Bear in mind that this is coming from a council that’s happy for a rash of apartment blocks (up to 12 storeys but no more) to spring up across Basildon town centre. Apartment blocks aimed at affluent young commuters. Basically social cleansing because none of these apartment blocks will do anything to solve the housing needs of the people of Basildon. So, when Basildon Council continue to put the boot into the travelling community, take a step back and ask what’s actually going on. It’s classic divide and rule tactics that are trying to get the people of Basildon hating the travellers rather than a council which is not doing anything of significance to house people on the waiting list.

What’s this really all about? In it’s simplest terms, it’s about the authorities loathing of anyone who has the temerity to provide their own, relatively low cost housing solution. This detestation of anyone adopting an ad hoc, do it yourself approach to getting a roof over their heads is not new in this region – it goes all the way back to the denigration of the plotlanders in Laindon, Basildon and Pitsea whose makeshift but much loved homes were written off as nothing more than a ‘sprawling rural slum’. Once the plotlands had been written off like this, it made the job of compulsory purchase, eviction and levelling of existing homes to make way for the planned estates of the new town easier for the authorities.

Whether it’s a cabin or a mobile home that’s providing a roof over someone’s head, they’ve found a housing solution that eats up a lot less of their (precarious) income that paying an eye-watering amount in rent to an extortionate landlord. It also means not being shackled to paying off a mortgage for thirty years of your life. Basically, it means people have gained a bit of independence from a system that wants us slogging our guts out for decades just to secure a roof over our heads. The last thing the authorities want is a growing number of people who have a bit of independence from a system of wage slavery where we’re encouraged to see ourselves in competition with and fearful of each other rather than having any sense of solidarity. They’d rather have the obedient commuters in their new town centre apartments dutifully paying their taxes and spending their money as good consumers do.

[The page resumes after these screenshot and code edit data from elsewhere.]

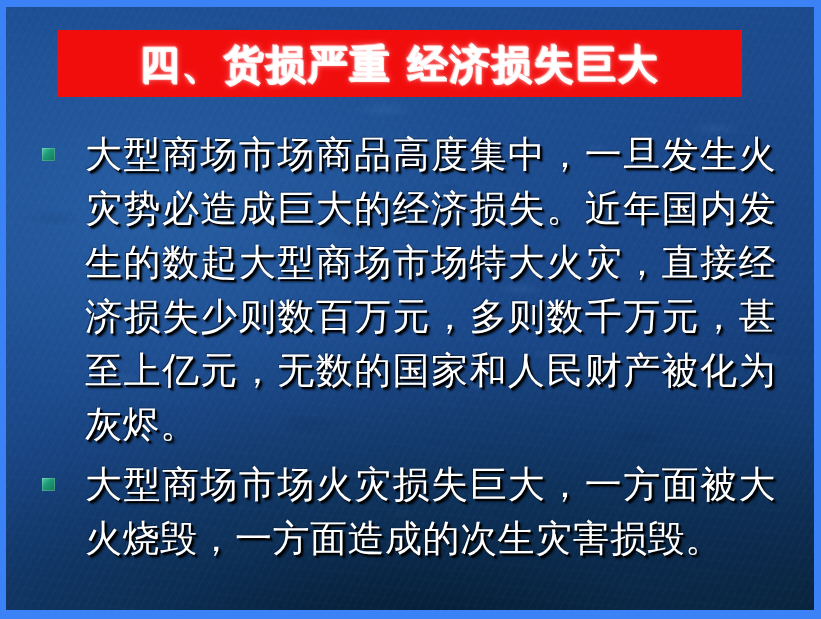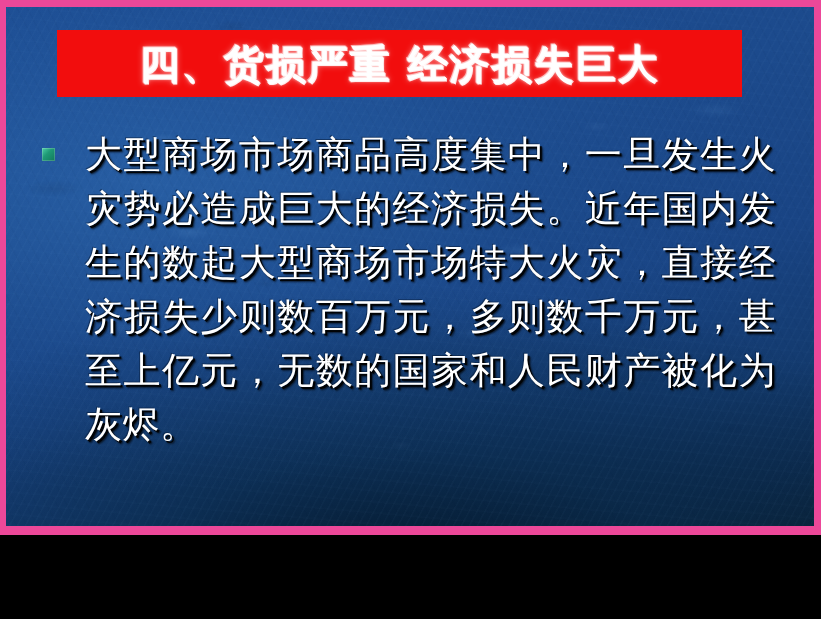--- a/index.html
+++ b/index.html
@@ -19,8 +19,8 @@
   .slide {
     position: relative;
     width: 821px;
-    height: 535px;
-    background: #ec4899;
+    height: 619px;
+    background: #3b82f6;
     overflow: hidden;
   }
 

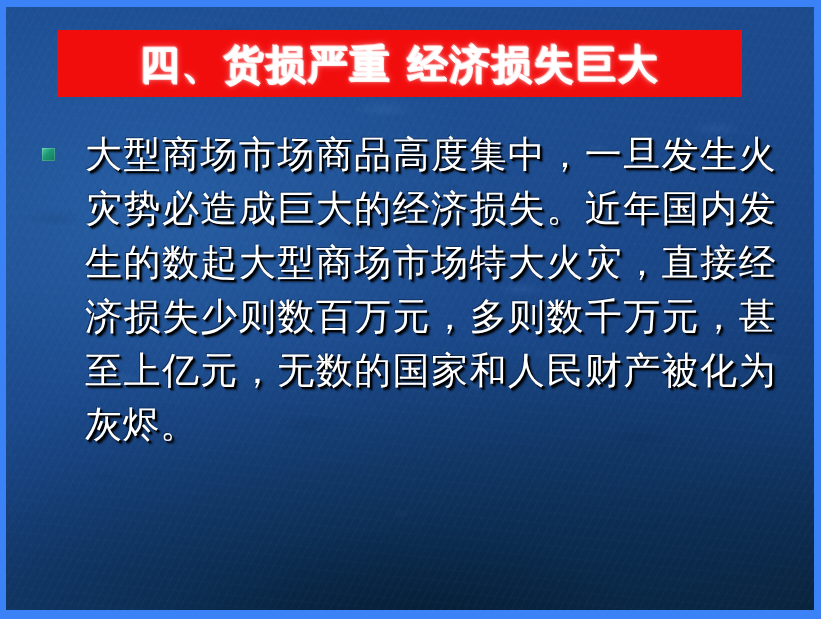--- a/index.html
+++ b/index.html
@@ -172,6 +172,10 @@
       <span class="bullet-text">大型商场市场商品高度集中，一旦发生火灾势必造成巨大的经济损失。近年国内发生的数起大型商场市场特大火灾，直接经济损失少则数百万元，多则数千万元，甚至上亿元，无数的国家和人民财产被化为灰烬。</span>
     </div>
 
+    <div class="bullet-row">
+      <span class="bullet-marker"></span>
+      <span class="bullet-text">大型商场市场火灾损失巨大，一方面被大火烧毁，一方面造成的次生灾害损毁。</span>
+    </div>
 
   </div>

This is why anyone who opts for a low cost housing solution such as a mobile home ends up being demonised while the rest of us who are mug enough to pay an extortionate amount in rent or a mortgage are egged on to hate them. The problem is that too many people buy into this demonisation of mobile home dwellers while celebrating the long hours they slog their guts out just to hand over a significant chunk of that to a landlord or a mortgage company. The question is this – do we willingly accept this divide and rule crap, or do we take a step back, think about the situation we’re in, and then offer our support to anyone who’s trying to buck a system that keeps screwing us over?